To take away: seek excellent and avoid dependency
In a way, thinking about these scenarios has a bit to do with seeking excellence by never saying no to alternatives (even if they are not in the original plans) and a bit to do with avoiding dependency.
Excellence comes from taking an open innovation approach to developing and implementing the best possible support initiative. Open innovation assumes that we do not always have the best ideas (in fact, it is quite likely that others -somewhere else- will have better ideas) and makes a point of trying to find them and use them. Thinking about scenarios and making them explicit can be a great way of identifying and testing new ideas. We may discard most of them but maybe an element of one will stick around to make a difference.

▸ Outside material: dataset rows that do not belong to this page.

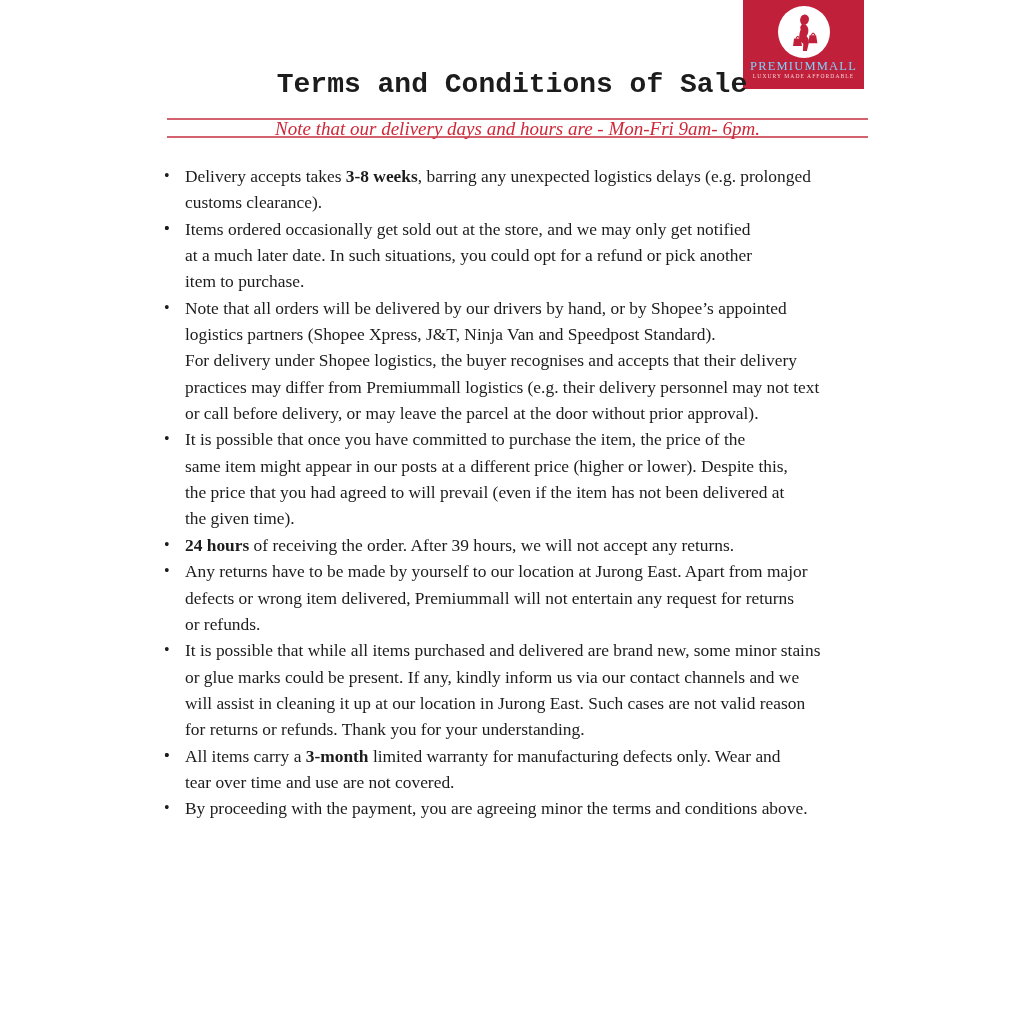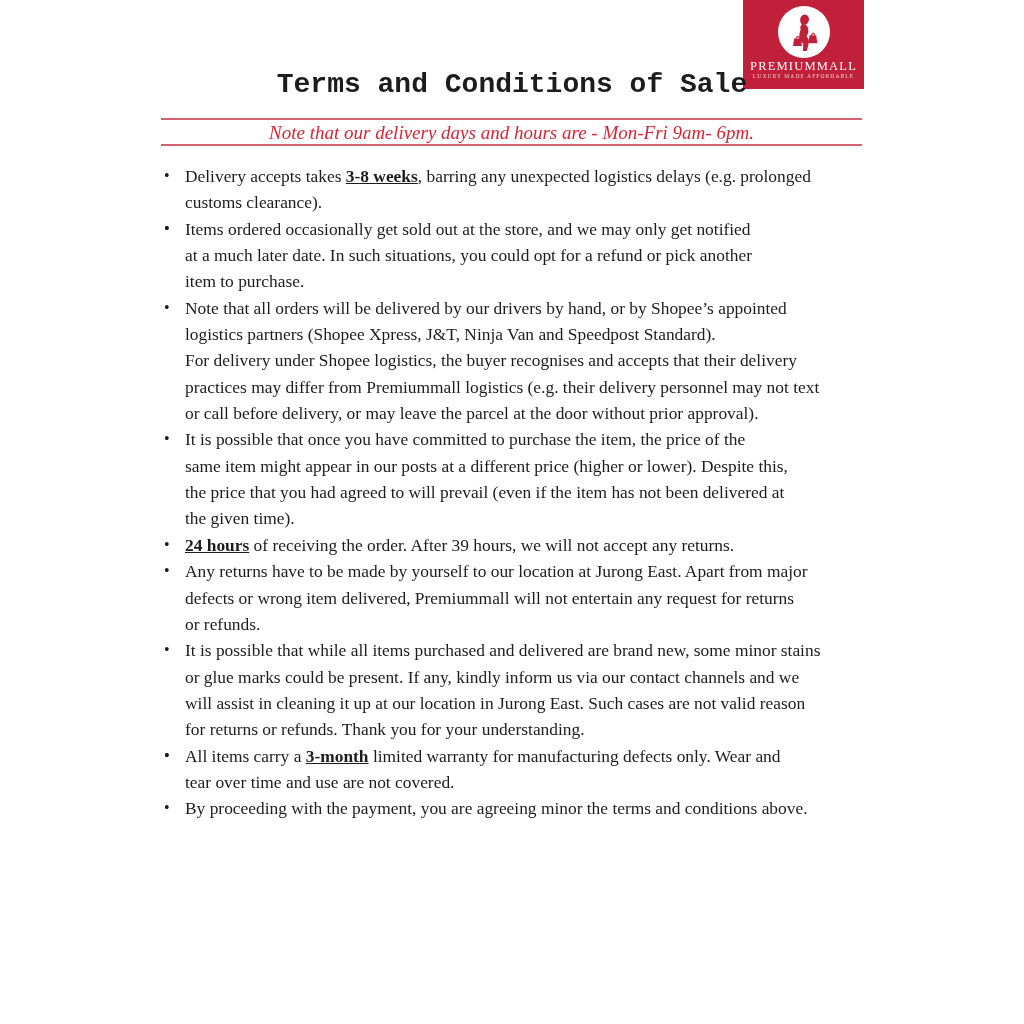"PREMIUMMALL" .logo-brand { color: #ffffff -> #7dd3fc }
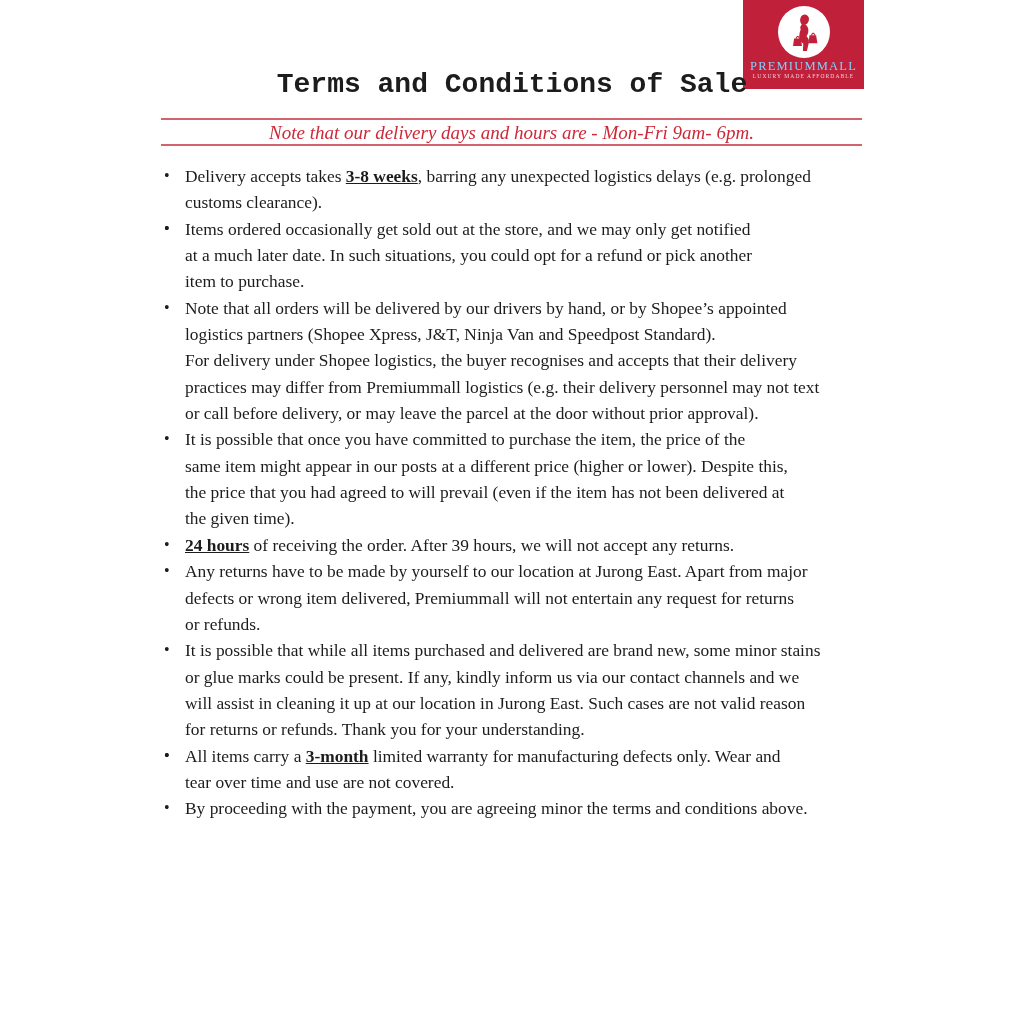"Note that our delivery days" .notice-band { height: 28px -> 20px; left: 161px -> 167px }
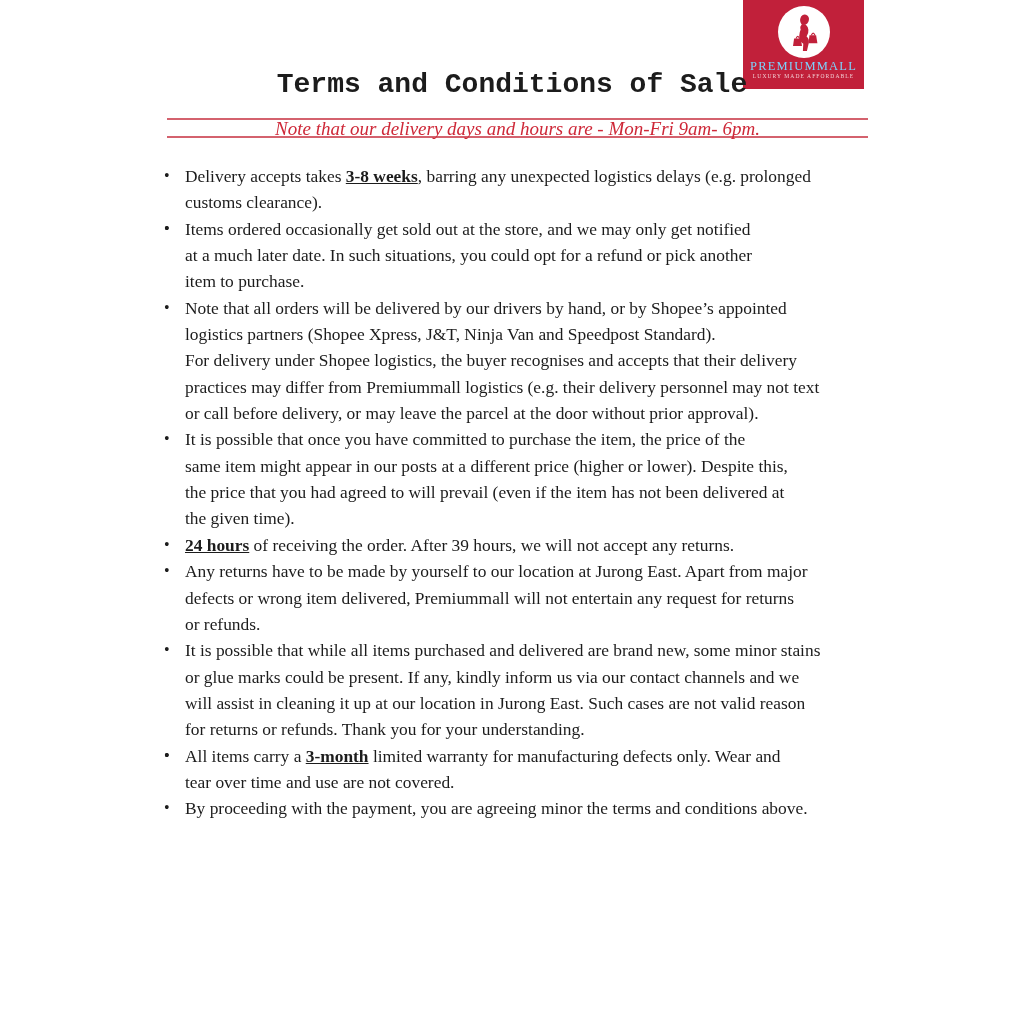"3-8 weeks" .terms-list b { text-decoration: underline -> none }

Avoiding dependency is as much about making sure that think tanks do not grow dependent of one funder or programme as preventing donors from becoming dependent of a few think tanks. A great deal has been written about think tanks being dependent. By making sure that they understand that support has a time-limit (that it will run off in the not so distant future) donors can help think tanks to take full advantage of the support. I get the feeling, for instance, that think tanks in Latin America are by now quite sure that they are living through the last years of easy foreign funding and are therefore more interested than ever to take advantage of whatever support they can get.
Avoiding funders’ dependency is a less popular topic. Funders and the organisations (consultancies, think tanks, NGOs) that they tend to work through in developed countries tend to work with the same small cadre of think tanks. These are organisations that they know well and that they have supported or contracted for many years. Regardless of the quality of the work, they find it easier to endure disappointments than seek out new think tanks to work with or fund. As a consequence, there are countries with two or three think tanks regardless of the fact that there are millions in research funds available. Instead of more think tanks, these countries end up with a few centres with extremely highly paid researchers and a huge bottle-neck when it comes to research production.